[Start of Attachment]
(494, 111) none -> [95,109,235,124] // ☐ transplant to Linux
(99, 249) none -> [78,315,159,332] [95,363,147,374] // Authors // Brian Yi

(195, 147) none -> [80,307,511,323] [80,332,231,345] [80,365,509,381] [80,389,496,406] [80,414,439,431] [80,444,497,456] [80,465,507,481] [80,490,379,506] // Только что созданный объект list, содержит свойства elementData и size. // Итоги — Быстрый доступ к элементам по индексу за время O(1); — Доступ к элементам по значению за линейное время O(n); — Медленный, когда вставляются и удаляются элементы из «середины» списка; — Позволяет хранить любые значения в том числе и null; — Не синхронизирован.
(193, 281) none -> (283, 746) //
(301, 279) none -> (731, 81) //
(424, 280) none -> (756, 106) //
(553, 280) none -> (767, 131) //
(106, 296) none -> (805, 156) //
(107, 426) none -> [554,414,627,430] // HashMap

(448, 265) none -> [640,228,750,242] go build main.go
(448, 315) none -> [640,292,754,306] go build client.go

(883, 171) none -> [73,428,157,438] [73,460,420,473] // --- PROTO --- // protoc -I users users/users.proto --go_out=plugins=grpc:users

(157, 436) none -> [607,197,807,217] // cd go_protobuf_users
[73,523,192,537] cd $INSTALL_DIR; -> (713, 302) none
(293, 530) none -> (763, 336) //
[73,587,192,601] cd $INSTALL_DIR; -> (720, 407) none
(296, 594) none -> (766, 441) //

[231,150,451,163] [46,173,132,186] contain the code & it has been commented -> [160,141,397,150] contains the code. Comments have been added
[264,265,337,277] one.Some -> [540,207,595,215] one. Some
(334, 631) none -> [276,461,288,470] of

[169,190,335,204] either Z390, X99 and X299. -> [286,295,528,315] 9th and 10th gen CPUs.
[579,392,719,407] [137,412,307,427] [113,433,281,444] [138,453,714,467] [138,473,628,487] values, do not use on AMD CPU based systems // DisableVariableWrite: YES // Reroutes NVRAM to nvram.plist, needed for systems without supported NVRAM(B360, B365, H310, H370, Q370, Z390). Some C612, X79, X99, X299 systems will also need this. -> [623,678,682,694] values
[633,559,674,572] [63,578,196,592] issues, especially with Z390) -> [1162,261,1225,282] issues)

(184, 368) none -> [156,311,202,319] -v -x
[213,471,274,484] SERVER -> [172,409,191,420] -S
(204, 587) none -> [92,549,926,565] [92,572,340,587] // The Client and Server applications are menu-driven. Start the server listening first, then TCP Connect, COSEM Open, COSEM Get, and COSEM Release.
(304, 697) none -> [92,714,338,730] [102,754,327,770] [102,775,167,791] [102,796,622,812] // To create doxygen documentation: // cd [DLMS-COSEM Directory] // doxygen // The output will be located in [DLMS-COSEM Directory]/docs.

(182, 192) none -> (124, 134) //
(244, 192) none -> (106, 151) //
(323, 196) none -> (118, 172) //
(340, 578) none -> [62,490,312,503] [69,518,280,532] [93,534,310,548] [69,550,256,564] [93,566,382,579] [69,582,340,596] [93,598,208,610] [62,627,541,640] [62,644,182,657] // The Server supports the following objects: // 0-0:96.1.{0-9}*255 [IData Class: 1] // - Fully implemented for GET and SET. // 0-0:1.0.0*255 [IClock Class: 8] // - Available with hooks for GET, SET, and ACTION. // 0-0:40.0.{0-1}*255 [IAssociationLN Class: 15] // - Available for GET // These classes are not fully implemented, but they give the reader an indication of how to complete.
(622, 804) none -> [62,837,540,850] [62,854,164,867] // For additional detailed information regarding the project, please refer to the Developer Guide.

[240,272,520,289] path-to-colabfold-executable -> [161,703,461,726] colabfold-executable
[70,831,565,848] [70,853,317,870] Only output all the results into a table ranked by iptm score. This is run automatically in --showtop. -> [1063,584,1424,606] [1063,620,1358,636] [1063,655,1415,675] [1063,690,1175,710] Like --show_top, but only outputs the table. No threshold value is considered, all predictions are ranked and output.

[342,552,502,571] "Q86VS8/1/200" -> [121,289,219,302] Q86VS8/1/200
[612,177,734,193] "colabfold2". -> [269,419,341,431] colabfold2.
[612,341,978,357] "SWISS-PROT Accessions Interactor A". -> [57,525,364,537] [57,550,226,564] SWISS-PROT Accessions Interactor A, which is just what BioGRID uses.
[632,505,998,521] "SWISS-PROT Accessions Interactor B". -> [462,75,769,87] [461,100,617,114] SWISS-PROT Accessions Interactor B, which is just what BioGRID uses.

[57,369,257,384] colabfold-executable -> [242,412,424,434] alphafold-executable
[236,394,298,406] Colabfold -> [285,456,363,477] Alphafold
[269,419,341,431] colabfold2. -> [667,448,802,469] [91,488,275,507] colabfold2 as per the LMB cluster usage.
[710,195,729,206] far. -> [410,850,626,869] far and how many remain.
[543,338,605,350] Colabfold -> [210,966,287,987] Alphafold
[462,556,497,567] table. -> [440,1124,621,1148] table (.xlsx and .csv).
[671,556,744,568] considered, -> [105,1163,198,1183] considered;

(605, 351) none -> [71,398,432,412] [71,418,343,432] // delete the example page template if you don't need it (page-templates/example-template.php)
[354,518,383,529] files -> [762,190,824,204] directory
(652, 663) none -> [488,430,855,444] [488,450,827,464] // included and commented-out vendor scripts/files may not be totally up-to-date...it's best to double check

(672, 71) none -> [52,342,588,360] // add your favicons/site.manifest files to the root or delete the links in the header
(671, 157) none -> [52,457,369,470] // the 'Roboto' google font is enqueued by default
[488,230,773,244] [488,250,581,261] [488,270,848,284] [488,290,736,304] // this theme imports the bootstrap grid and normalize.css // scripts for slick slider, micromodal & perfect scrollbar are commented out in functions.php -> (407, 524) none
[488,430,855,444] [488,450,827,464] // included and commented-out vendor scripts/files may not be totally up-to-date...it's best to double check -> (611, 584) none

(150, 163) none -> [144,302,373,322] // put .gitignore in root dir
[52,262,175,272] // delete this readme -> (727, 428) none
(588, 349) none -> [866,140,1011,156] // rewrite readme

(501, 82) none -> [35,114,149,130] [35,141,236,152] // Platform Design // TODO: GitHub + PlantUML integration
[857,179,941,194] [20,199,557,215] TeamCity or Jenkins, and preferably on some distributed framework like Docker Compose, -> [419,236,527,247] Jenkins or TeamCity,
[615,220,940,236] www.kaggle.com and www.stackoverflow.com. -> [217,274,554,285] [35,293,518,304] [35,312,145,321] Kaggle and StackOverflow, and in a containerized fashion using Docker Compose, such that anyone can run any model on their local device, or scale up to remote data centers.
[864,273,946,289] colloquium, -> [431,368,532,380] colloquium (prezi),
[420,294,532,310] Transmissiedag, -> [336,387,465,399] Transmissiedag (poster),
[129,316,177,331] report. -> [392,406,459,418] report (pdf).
[End of Attachment]
## HOW TO COMPLETE THIS TASK
Say each line again exactly as it appears above.

## RESULT
(494, 111) none -> [95,109,235,124] // ☐ transplant to Linux
(99, 249) none -> [78,315,159,332] [95,363,147,374] // Authors // Brian Yi

(195, 147) none -> [80,307,511,323] [80,332,231,345] [80,365,509,381] [80,389,496,406] [80,414,439,431] [80,444,497,456] [80,465,507,481] [80,490,379,506] // Только что созданный объект list, содержит свойства elementData и size. // Итоги — Быстрый доступ к элементам по индексу за время O(1); — Доступ к элементам по значению за линейное время O(n); — Медленный, когда вставляются и удаляются элементы из «середины» списка; — Позволяет хранить любые значения в том числе и null; — Не синхронизирован.
(193, 281) none -> (283, 746) //
(301, 279) none -> (731, 81) //
(424, 280) none -> (756, 106) //
(553, 280) none -> (767, 131) //
(106, 296) none -> (805, 156) //
(107, 426) none -> [554,414,627,430] // HashMap

(448, 265) none -> [640,228,750,242] go build main.go
(448, 315) none -> [640,292,754,306] go build client.go

(883, 171) none -> [73,428,157,438] [73,460,420,473] // --- PROTO --- // protoc -I users users/users.proto --go_out=plugins=grpc:users

(157, 436) none -> [607,197,807,217] // cd go_protobuf_users
[73,523,192,537] cd $INSTALL_DIR; -> (713, 302) none
(293, 530) none -> (763, 336) //
[73,587,192,601] cd $INSTALL_DIR; -> (720, 407) none
(296, 594) none -> (766, 441) //

[231,150,451,163] [46,173,132,186] contain the code & it has been commented -> [160,141,397,150] contains the code. Comments have been added
[264,265,337,277] one.Some -> [540,207,595,215] one. Some
(334, 631) none -> [276,461,288,470] of

[169,190,335,204] either Z390, X99 and X299. -> [286,295,528,315] 9th and 10th gen CPUs.
[579,392,719,407] [137,412,307,427] [113,433,281,444] [138,453,714,467] [138,473,628,487] values, do not use on AMD CPU based systems // DisableVariableWrite: YES // Reroutes NVRAM to nvram.plist, needed for systems without supported NVRAM(B360, B365, H310, H370, Q370, Z390). Some C612, X79, X99, X299 systems will also need this. -> [623,678,682,694] values
[633,559,674,572] [63,578,196,592] issues, especially with Z390) -> [1162,261,1225,282] issues)

(184, 368) none -> [156,311,202,319] -v -x
[213,471,274,484] SERVER -> [172,409,191,420] -S
(204, 587) none -> [92,549,926,565] [92,572,340,587] // The Client and Server applications are menu-driven. Start the server listening first, then TCP Connect, COSEM Open, COSEM Get, and COSEM Release.
(304, 697) none -> [92,714,338,730] [102,754,327,770] [102,775,167,791] [102,796,622,812] // To create doxygen documentation: // cd [DLMS-COSEM Directory] // doxygen // The output will be located in [DLMS-COSEM Directory]/docs.

(182, 192) none -> (124, 134) //
(244, 192) none -> (106, 151) //
(323, 196) none -> (118, 172) //
(340, 578) none -> [62,490,312,503] [69,518,280,532] [93,534,310,548] [69,550,256,564] [93,566,382,579] [69,582,340,596] [93,598,208,610] [62,627,541,640] [62,644,182,657] // The Server supports the following objects: // 0-0:96.1.{0-9}*255 [IData Class: 1] // - Fully implemented for GET and SET. // 0-0:1.0.0*255 [IClock Class: 8] // - Available with hooks for GET, SET, and ACTION. // 0-0:40.0.{0-1}*255 [IAssociationLN Class: 15] // - Available for GET // These classes are not fully implemented, but they give the reader an indication of how to complete.
(622, 804) none -> [62,837,540,850] [62,854,164,867] // For additional detailed information regarding the project, please refer to the Developer Guide.

[240,272,520,289] path-to-colabfold-executable -> [161,703,461,726] colabfold-executable
[70,831,565,848] [70,853,317,870] Only output all the results into a table ranked by iptm score. This is run automatically in --showtop. -> [1063,584,1424,606] [1063,620,1358,636] [1063,655,1415,675] [1063,690,1175,710] Like --show_top, but only outputs the table. No threshold value is considered, all predictions are ranked and output.

[342,552,502,571] "Q86VS8/1/200" -> [121,289,219,302] Q86VS8/1/200
[612,177,734,193] "colabfold2". -> [269,419,341,431] colabfold2.
[612,341,978,357] "SWISS-PROT Accessions Interactor A". -> [57,525,364,537] [57,550,226,564] SWISS-PROT Accessions Interactor A, which is just what BioGRID uses.
[632,505,998,521] "SWISS-PROT Accessions Interactor B". -> [462,75,769,87] [461,100,617,114] SWISS-PROT Accessions Interactor B, which is just what BioGRID uses.

[57,369,257,384] colabfold-executable -> [242,412,424,434] alphafold-executable
[236,394,298,406] Colabfold -> [285,456,363,477] Alphafold
[269,419,341,431] colabfold2. -> [667,448,802,469] [91,488,275,507] colabfold2 as per the LMB cluster usage.
[710,195,729,206] far. -> [410,850,626,869] far and how many remain.
[543,338,605,350] Colabfold -> [210,966,287,987] Alphafold
[462,556,497,567] table. -> [440,1124,621,1148] table (.xlsx and .csv).
[671,556,744,568] considered, -> [105,1163,198,1183] considered;

(605, 351) none -> [71,398,432,412] [71,418,343,432] // delete the example page template if you don't need it (page-templates/example-template.php)
[354,518,383,529] files -> [762,190,824,204] directory
(652, 663) none -> [488,430,855,444] [488,450,827,464] // included and commented-out vendor scripts/files may not be totally up-to-date...it's best to double check

(672, 71) none -> [52,342,588,360] // add your favicons/site.manifest files to the root or delete the links in the header
(671, 157) none -> [52,457,369,470] // the 'Roboto' google font is enqueued by default
[488,230,773,244] [488,250,581,261] [488,270,848,284] [488,290,736,304] // this theme imports the bootstrap grid and normalize.css // scripts for slick slider, micromodal & perfect scrollbar are commented out in functions.php -> (407, 524) none
[488,430,855,444] [488,450,827,464] // included and commented-out vendor scripts/files may not be totally up-to-date...it's best to double check -> (611, 584) none

(150, 163) none -> [144,302,373,322] // put .gitignore in root dir
[52,262,175,272] // delete this readme -> (727, 428) none
(588, 349) none -> [866,140,1011,156] // rewrite readme

(501, 82) none -> [35,114,149,130] [35,141,236,152] // Platform Design // TODO: GitHub + PlantUML integration
[857,179,941,194] [20,199,557,215] TeamCity or Jenkins, and preferably on some distributed framework like Docker Compose, -> [419,236,527,247] Jenkins or TeamCity,
[615,220,940,236] www.kaggle.com and www.stackoverflow.com. -> [217,274,554,285] [35,293,518,304] [35,312,145,321] Kaggle and StackOverflow, and in a containerized fashion using Docker Compose, such that anyone can run any model on their local device, or scale up to remote data centers.
[864,273,946,289] colloquium, -> [431,368,532,380] colloquium (prezi),
[420,294,532,310] Transmissiedag, -> [336,387,465,399] Transmissiedag (poster),
[129,316,177,331] report. -> [392,406,459,418] report (pdf).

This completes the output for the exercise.